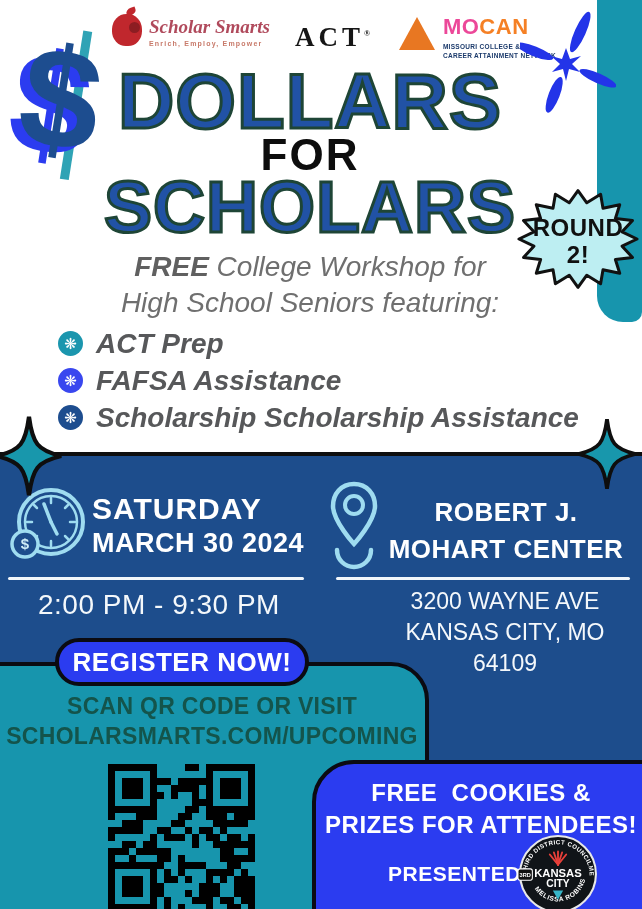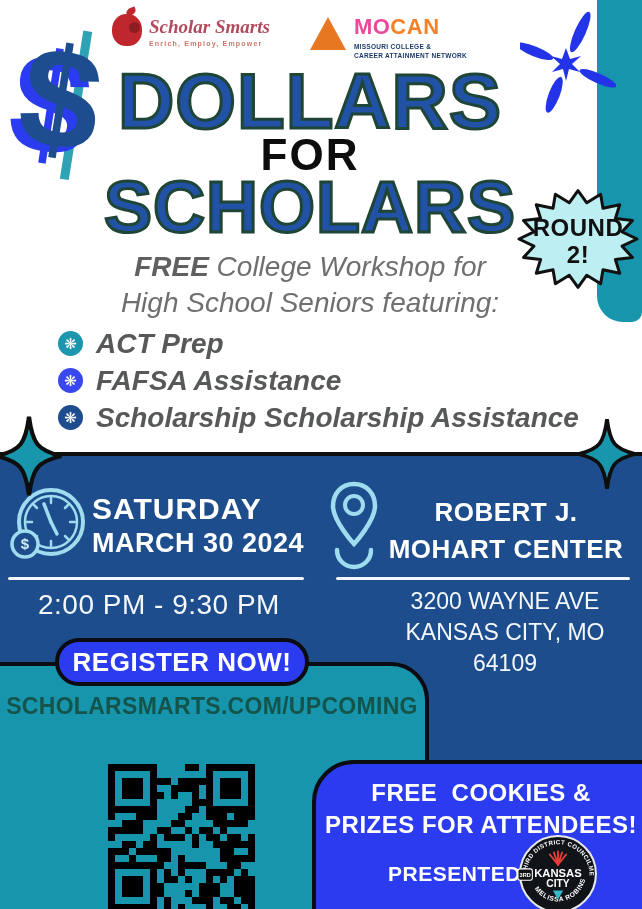--- a/index.html
+++ b/index.html
@@ -6,21 +6,21 @@
   body { margin:0; background:#888; font-family:"Liberation Sans", sans-serif; }
   .page { position:relative; width:642px; height:909px; background:#ffffff; overflow:hidden; margin:0 auto; }
 
   
   .teal-bar { position:absolute; left:597px; top:0; width:45px; height:322px; background:#1795ad; border-radius:0 0 10px 26px; }
 
   
   .sparkle { position:absolute; left:520px; top:6px; z-index:3; }
 
   
-  .logos { position:absolute; left:112px; top:8px; display:flex; align-items:flex-start; gap:40px;justify-content:space-between; }
+  .logos { position:absolute; left:112px; top:8px; display:flex; align-items:flex-start; gap:25px;justify-content:space-between; }
   .logo-ss { display:flex; gap:7px; align-items:flex-start; }
   .apple { position:relative; width:30px; height:32px; background:#c0272d; border-radius:48% 48% 46% 46%; margin-top:6px; }
   .apple::before { content:''; position:absolute; left:14px; top:-6px; width:10px; height:7px; background:#c0272d; border-radius:60% 0 60% 0; transform:rotate(-20deg); }
   .apple::after { content:''; position:absolute; right:2px; top:8px; width:11px; height:11px; background:#8c1d22; border-radius:50%; }
   .ss-text { padding-top:8px; }
   .ss-name { font-family:"Liberation Serif", serif; font-style:italic; font-weight:700; font-size:19px; color:#b04a5c; white-space:nowrap; }
   .ss-tag { font-size:7px; letter-spacing:1.2px; color:#c87a6a; margin-top:2px; font-weight:700; }
   .logo-act { padding-top:14px; font-family:"Liberation Serif", serif; font-weight:700; font-size:27px; letter-spacing:4px; color:#151515; }
   .logo-act sup { font-size:8px; }
   .logo-mocan { display:flex; gap:8px; align-items:flex-start; padding-top:6px; }
@@ -114,20 +114,23 @@
     </svg>
   </div>
 
   <div class="logos">
     <div class="logo-ss">
       <div class="apple"></div>
       <div class="ss-text">
         <div class="ss-name">Scholar Smarts</div>
         <div class="ss-tag">Enrich, Employ, Empower</div>
       </div>
+    </div>
+    <div class="logo-act">
+      <span>ACT</span><sup>®</sup>
     </div>
     <div class="logo-mocan">
       <div class="mocan-tri"></div>
       <div>
         <div class="mocan-name">
           <span class="mocan-mo">MO</span><span class="mocan-can">CAN</span>
         </div>
         <div class="mocan-tag">
           <div>MISSOURI COLLEGE &amp;</div>
           <div>CAREER ATTAINMENT NETWORK</div>
@@ -232,20 +235,21 @@
 
   <div class="time">2:00 PM - 9:30 PM</div>
   <div class="address">
     <div>3200 WAYNE AVE</div>
     <div>KANSAS CITY, MO 64109</div>
   </div>
 
   <div class="register-btn">REGISTER NOW!</div>
 
   <div class="scan">
+    <div>SCAN QR CODE OR VISIT</div>
     <div>SCHOLARSMARTS.COM/UPCOMING</div>
   </div>
 
   <div class="qr">
     <div class="qr-finder qf-tl"></div>
     <div class="qr-finder qf-tr"></div>
     <div class="qr-finder qf-bl"></div>
   <div class="qr-cell" style="left: 77px; top: 0px;"></div>
       <div class="qr-cell" style="left: 84px; top: 0px;"></div>
       <div class="qr-cell" style="left: 49px; top: 14px;"></div>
----------------
» WORK ITEM
Out of the records above, pull the lines that include the word "spacing".

» REPLY
   .ss-tag { font-size:7px; letter-spacing:1.2px; color:#c87a6a; margin-top:2px; font-weight:700; }
   .logo-act { padding-top:14px; font-family:"Liberation Serif", serif; font-weight:700; font-size:27px; letter-spacing:4px; color:#151515; }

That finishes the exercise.